[Data extracted from a collection]

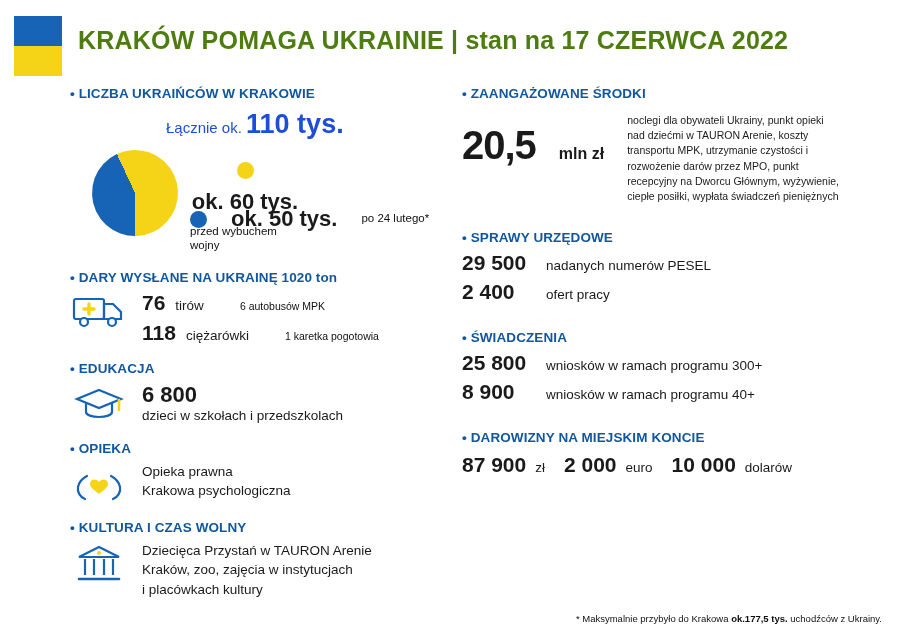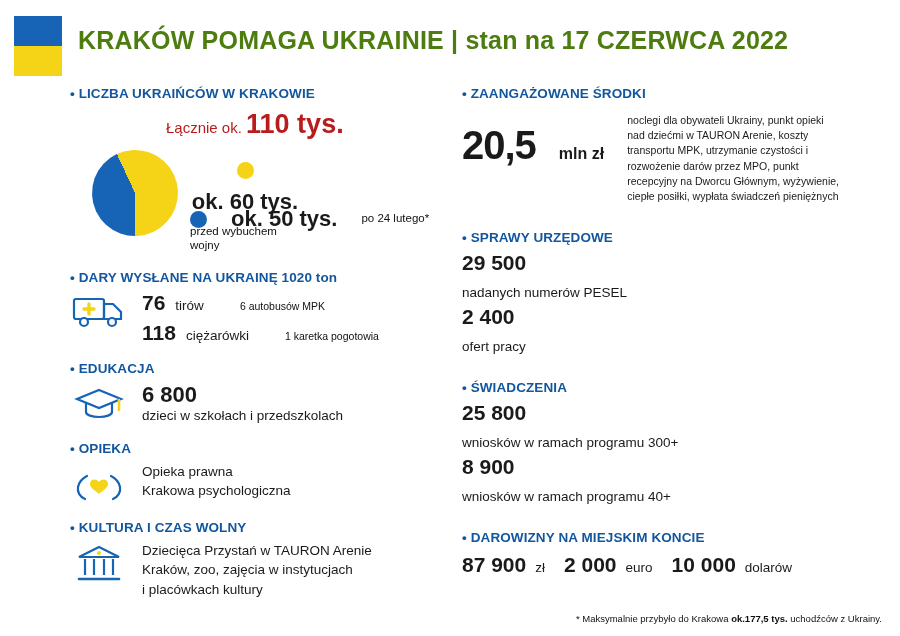--- a/index.html
+++ b/index.html
@@ -34,7 +34,7 @@
 
   
   .pop-total{
-    margin-left:96px;font-size:15px;color:#b91c1c;
+    margin-left:96px;font-size:15px;color:#1d4ed8;
     line-height:1;margin-top:10px;
   }
   .pop-total b{font-size:27px;font-weight:bold;}

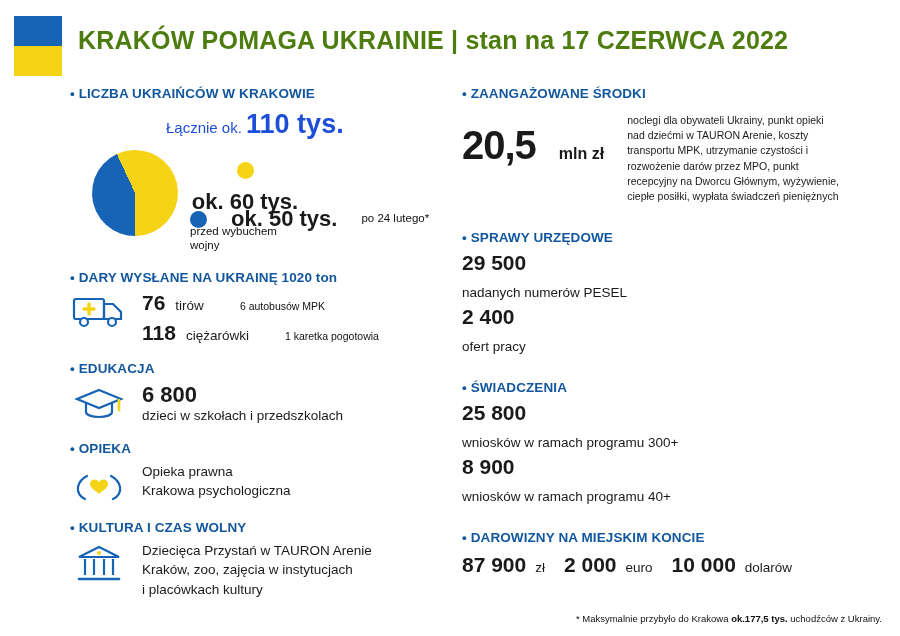--- a/index.html
+++ b/index.html
@@ -74,7 +74,7 @@
   .money-unit{font-size:16px;font-weight:bold;padding-top:34px;}
   .money-desc{font-size:10.5px;line-height:1.45;max-width:215px;padding-top:2px;}
 
-  .stat-line{display:flex;align-items:baseline;gap:10px;margin-top:5px;flex-direction:column;}
+  .stat-line{display:flex;align-items:baseline;gap:10px;margin-top:5px;}
   .stat-num{font-size:21px;font-weight:bold;min-width:74px;}
   .stat-txt{font-size:13.5px;}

**TASK**
Please reproduce the entries from above exactly; images are not part of the copy.

**PROBLEM SOLUTION**
--- a/index.html
+++ b/index.html
@@ -34,7 +34,7 @@
 
   
   .pop-total{
-    margin-left:96px;font-size:15px;color:#b91c1c;
+    margin-left:96px;font-size:15px;color:#1d4ed8;
     line-height:1;margin-top:10px;
   }
   .pop-total b{font-size:27px;font-weight:bold;}

--- a/index.html
+++ b/index.html
@@ -74,7 +74,7 @@
   .money-unit{font-size:16px;font-weight:bold;padding-top:34px;}
   .money-desc{font-size:10.5px;line-height:1.45;max-width:215px;padding-top:2px;}
 
-  .stat-line{display:flex;align-items:baseline;gap:10px;margin-top:5px;flex-direction:column;}
+  .stat-line{display:flex;align-items:baseline;gap:10px;margin-top:5px;}
   .stat-num{font-size:21px;font-weight:bold;min-width:74px;}
   .stat-txt{font-size:13.5px;}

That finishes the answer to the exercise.